I thoroughly enjoyed this book! It was refreshing that someone shared a friending experience like this one. Rachel set aside embarrassment and awkwardness in order to share her experience at finding new friends. She adds tidbits of research at certain points throughout the book and then relates an experience that is a perfect example of the research. I could really see her growth over the course of the year, just in her actions – and reactions – to the different situations presented to her. If I lived in Chicago, or if she lived here, I would absolutely have taken her up on a girl-date! In the middle of reading the book, I decided to jump online to find Rachel’s blog.
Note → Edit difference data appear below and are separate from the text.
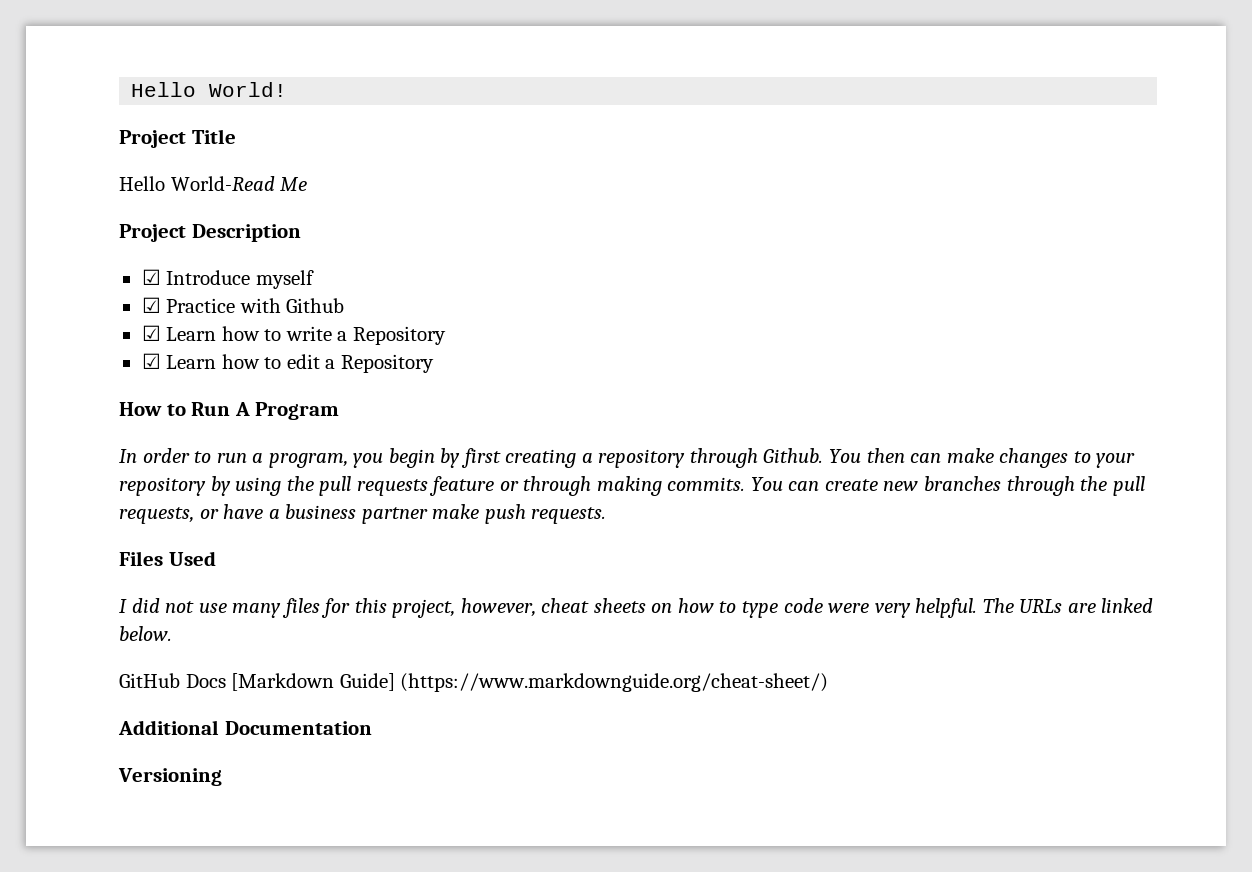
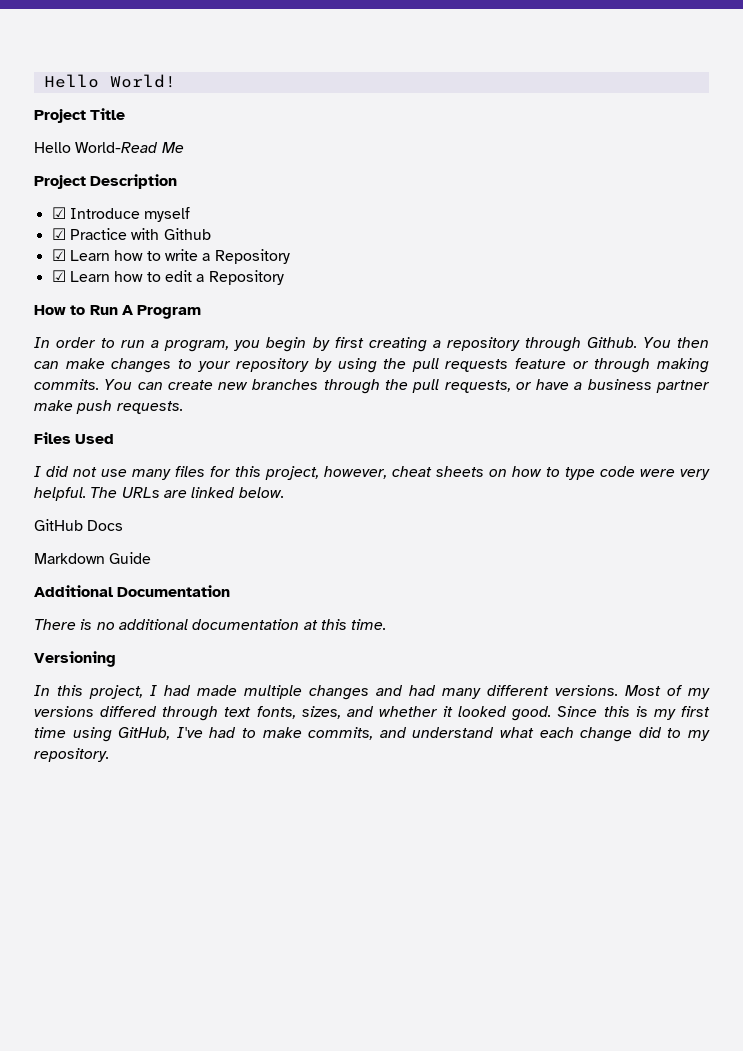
- GitHub Docs [Markdown Guide] (https://www.markdownguide.org/cheat-sheet/)
+ GitHub Docs
+ Markdown Guide
+ There is no additional documentation at this time.
  Versioning
+ In this project, I had made multiple changes and had many different versions. Most of my versions differed through text fonts, sizes, and whether it looked good. Since this is my first time using GitHub, I've had to make commits, and understand what each change did to my repository.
Imagine my surprise when I found out it was here on WordPress. Sweet, now I can follow her right here, so easy! Check her blog out.
Rachel’s book truly inspired me to consider my friendships. I have different groups of friends that get together…most of my friends are from college, but they are different groups that I hung out with on campus that rarely saw each other. (I think living with different people every school year really helped me meet many different people). Some of the friends are the girls I met/lived with my freshman year (and while I may not have necessarily share that tiny room with all of them, they lived next door and that’s close enough to say we lived together), and others are from the sorority I joined while in school. And obviously within those groups, I’m closer with some more than others. Of course, there are the others that moved back home to different states and that makes it THAT much harder to see each other. And I have the random “outlier” friends that I will always say hello to and do a quick catch-up with when I happen to bump into them, but nothing beyond that happens (maybe a “we should get together sometime…”).
While reading this, I’ve noticed that one of us will say “We need to do this again for real. Not just talk about doing it again” and while the others agree, it ends up being a lot longer until the next time. Maybe it’s the lack of follow through? I think I
should will start working on that. Granted, we are all very busy with work, family, furthering education and other obligations and schedules it makes it that much harder to plan. But we need to try, right?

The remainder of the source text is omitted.